- IOC code: BOT
- NOC: Botswana National Olympic Committee

in London
- Competitors: 4 in 2 sports
- Flag bearers: Amantle Montsho (opening) Oteng Oteng (closing)
- Medals Ranked 69th: Gold 0 Silver 1 Bronze 0 Total 1

Summer Olympics appearances (overview)
- 1980; 1984; 1988; 1992; 1996; 2000; 2004; 2008; 2012; 2016; 2020; 2024;

= Botswana at the 2012 Summer Olympics =

Botswana competed at the 2012 Summer Olympics in London, United Kingdom, from 27 July to 12 August 2012. This was the nation's ninth appearance at the Olympics.

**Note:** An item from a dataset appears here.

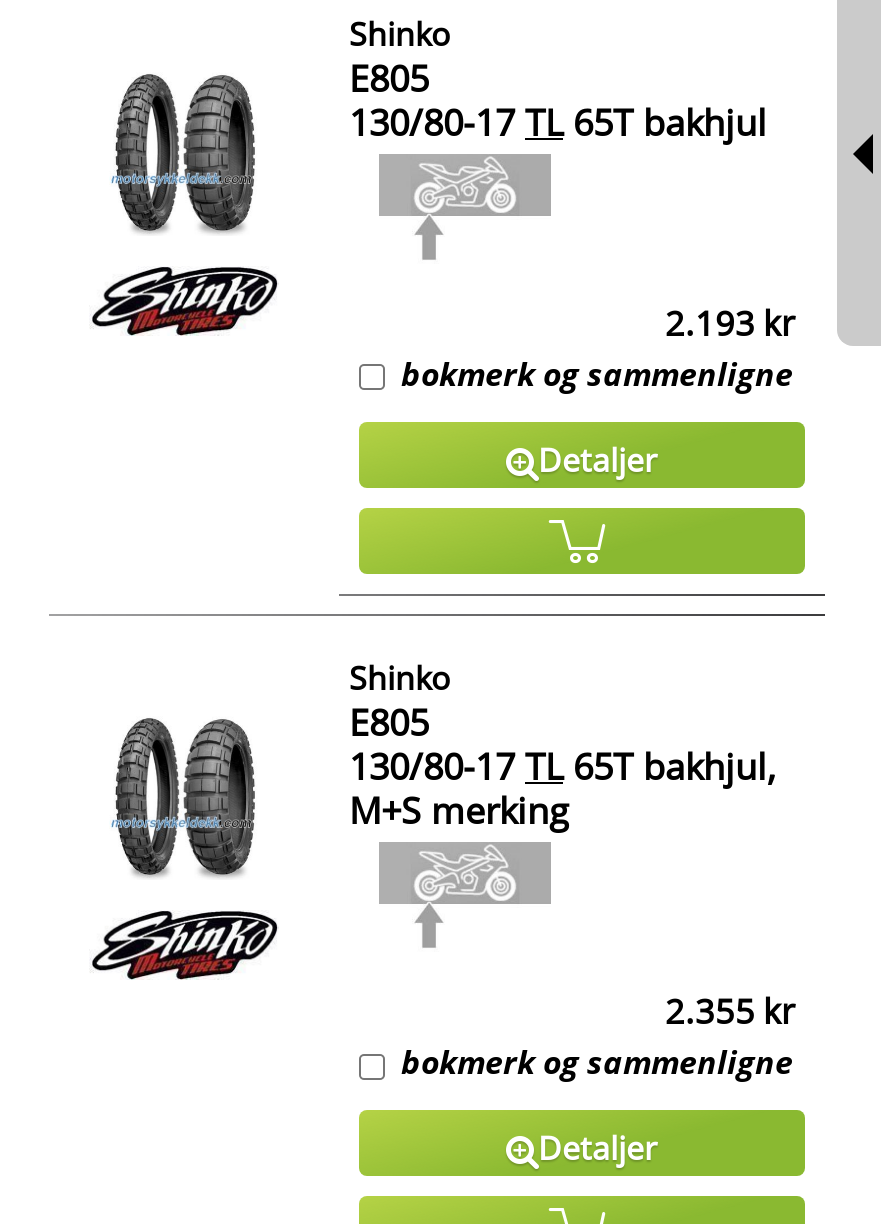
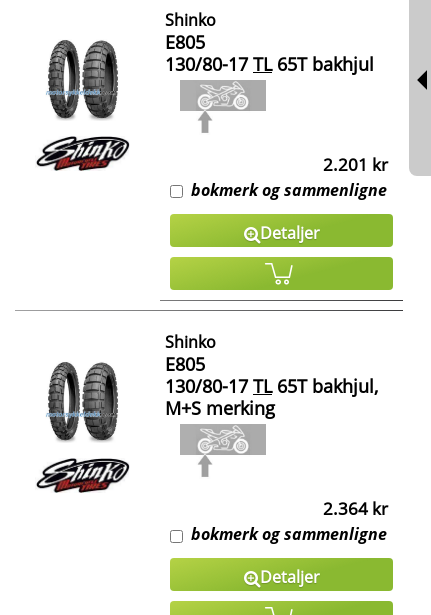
- 2.193 kr
+ 2.201 kr

- 2.355 kr
+ 2.364 kr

Botswana National Olympic Committee sent the nation's smallest delegation in its Olympic history. Four athletes from Botswana were selected to the team, competing only in athletics and boxing. Track star and sole female athlete Amantle Montsho, reigning World champion who was considered a pre-Olympic favourite, became a strong contender to win Botswana's first Olympic medal; however, she missed out of the medal standings in the women's 400 metres, finishing only in fourth place. Montsho was also appointed by the committee to be Botswana's flag bearer at the opening ceremony.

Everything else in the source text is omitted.